La abuela que cruzó el mundo en una bicicleta
Gabri Ródenas nos regala una entrañable historia en un libro que nos acercará al valor de las pequeñas cosas
Y entonces llegó La abuela que cruzó el mundo en una bicicleta (Urano) y nos regaló un maravilloso momento, nos entregó magia en un libro que nos invita a volver a soñar, a creer en nosotros mismos.
Como indica Gabri Ródenas en la introducción, "este viaje te ayudará a verte a ti mismo o a ti misma tal y como eres en realidad. Te guiará a través de tu propia alma en un proceso de descubrimiento y sanción". Y lo hará a través de una historia tan entrañable como divertida. Un viaje que, como añade el propio autor, "te permitirá ver el mundo que te rodea desde una perspectiva más profunda y compasiva. Te permitirá ver el mundo tal como es en realidad. Y esa nueva visión jamás te abandonará".
La profundidad del mensaje te llega al alma. La historia de doña Maru se acerca con tanta vitalidad y cariño al corazón que se convierte en un ejemplo para tener muy en cuenta en nuestros días más grises. Un relato que se aleja bastante de todos esos libros que venden humo al calor de una inexistente motivación. En este caso nos encontramos con un texto muy inspirador que guarda una preciosa fábula.

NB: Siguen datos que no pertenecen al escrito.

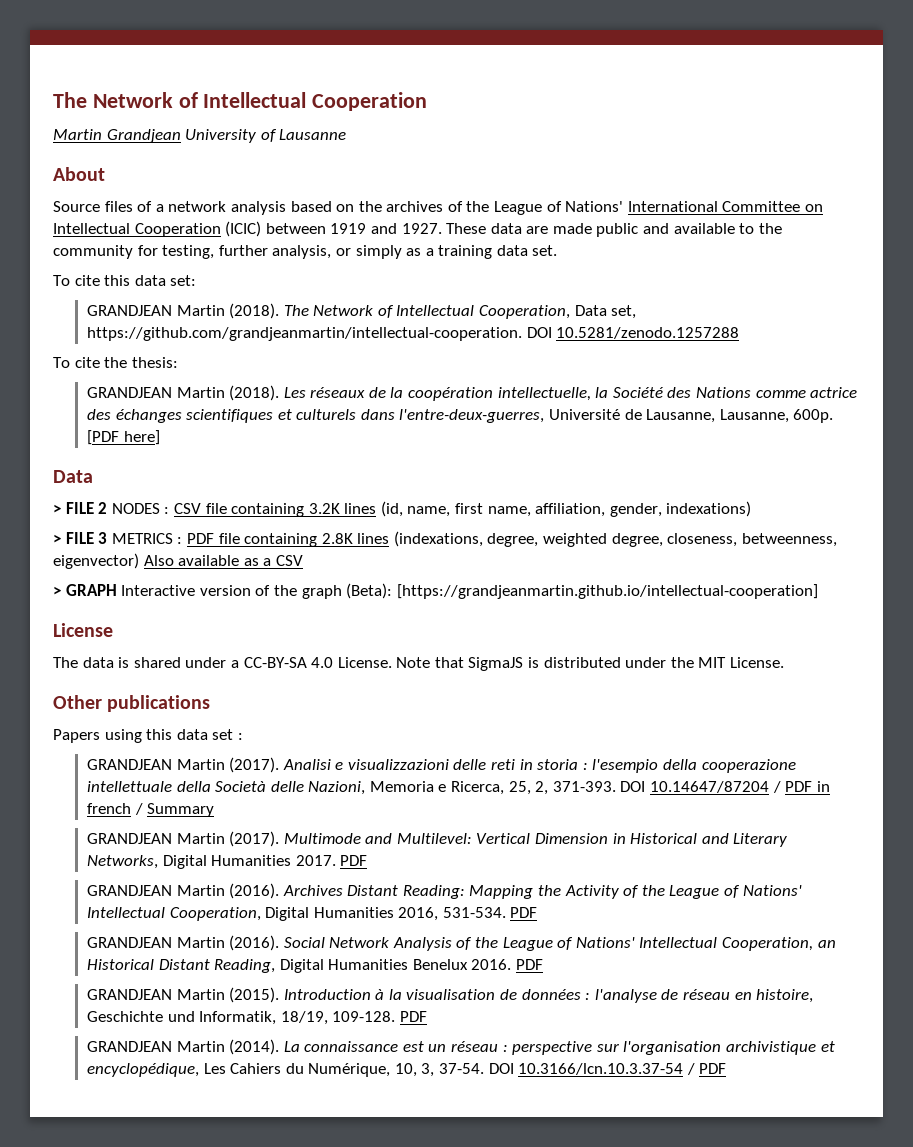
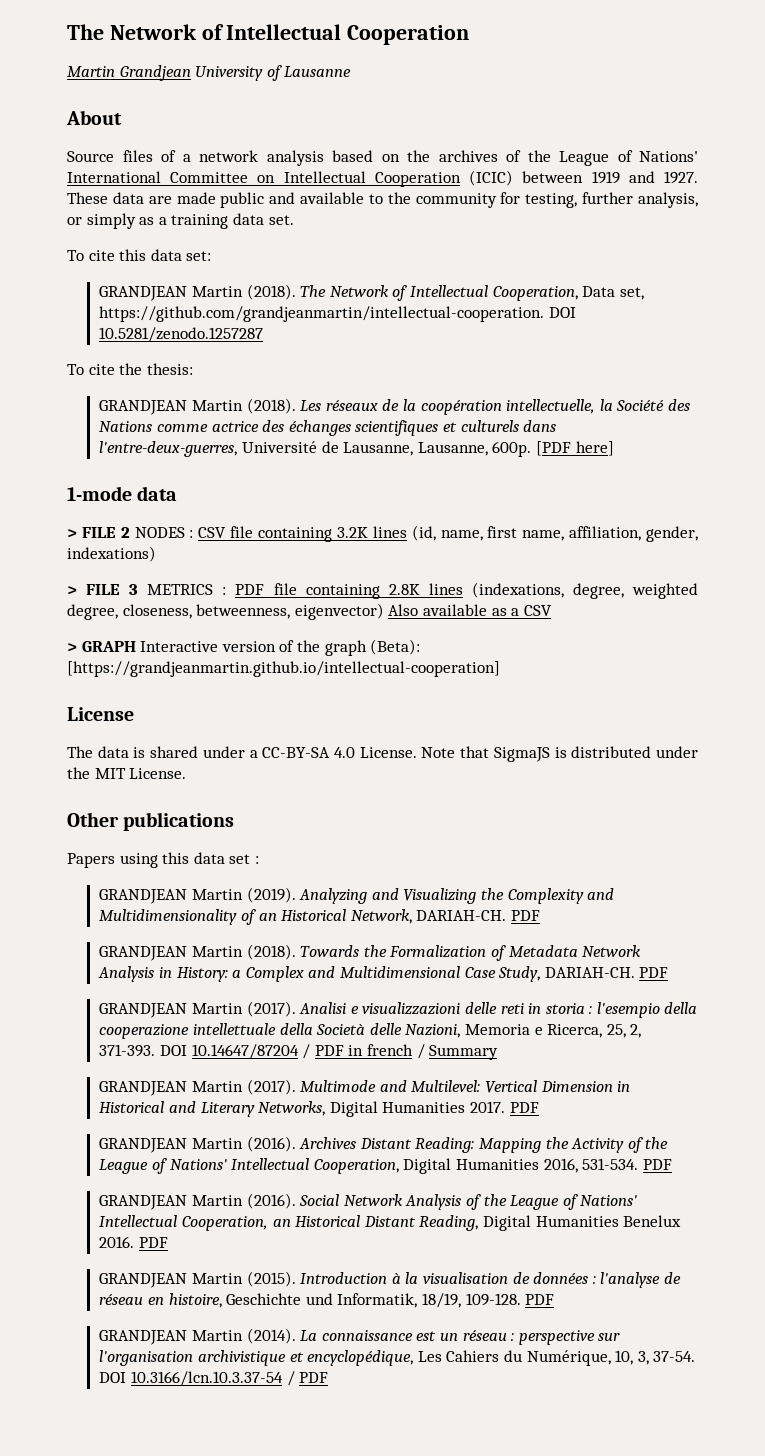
[556,327,740,339] 10.5281/zenodo.1257288 -> [99,327,264,342] 10.5281/zenodo.1257287
[53,470,93,483] Data -> [67,486,178,501] 1-mode data
(243, 736) none -> [99,887,615,904] [99,909,540,925] [99,944,642,961] [98,966,669,982] // GRANDJEAN Martin (2019). Analyzing and Visualizing the Complexity and Multidimensionality of an Historical Network, DARIAH-CH. PDF // GRANDJEAN Martin (2018). Towards the Formalization of Metadata Network Analysis in History: a Complex and Multidimensional Case Study, DARIAH-CH. PDF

Existía un modo no de detener el tiempo, pero sí de habitar un tiempo en el que los efectos colaterales no supusiesen un quebradero de cabeza
La abuela que cruzó el mundo en una bicicletaY desconozco hasta qué punto me ha podido transformar o no el libro, pero está claro que es de los que te dejan una huella, de los que te hacen reflexionar y sentir. Algo que no es fácil en estos tiempos que corren donde encontramos mucha paja y literatura barata. Un libro para valorar las pequeñas cosas, para encontrar el verdadero sentido de la vida. Muy necesario para volver a la realidad, para sentir que no todo está perdido en este mundo que camina tan disparatadamente. Con una prosa sencilla, sensible y directa, Ródenas firma un exquisito relato.
Así comienza...
"¡Sucia! -gritaba uno de ellos mientras le propinaba otra patada en los riñones. ¡Apestosa! -decía otro. Y ellos la maltrataban porque sabían que también ellos eran sucios y apestosos. Y pobres. Pero ella era huérfana y ellos no. La niña, acurrucada en el suelo, se protegía de los golpes cubriéndose la cabeza con unos bracitos menudos y delgados. Llevas el vestido sucio y las lágrimas se abrían paso a través del polvo de su cara como un rastro de ácido fórmico. Lágrimas secas y resignadas. Lágrimas de niña salvaje".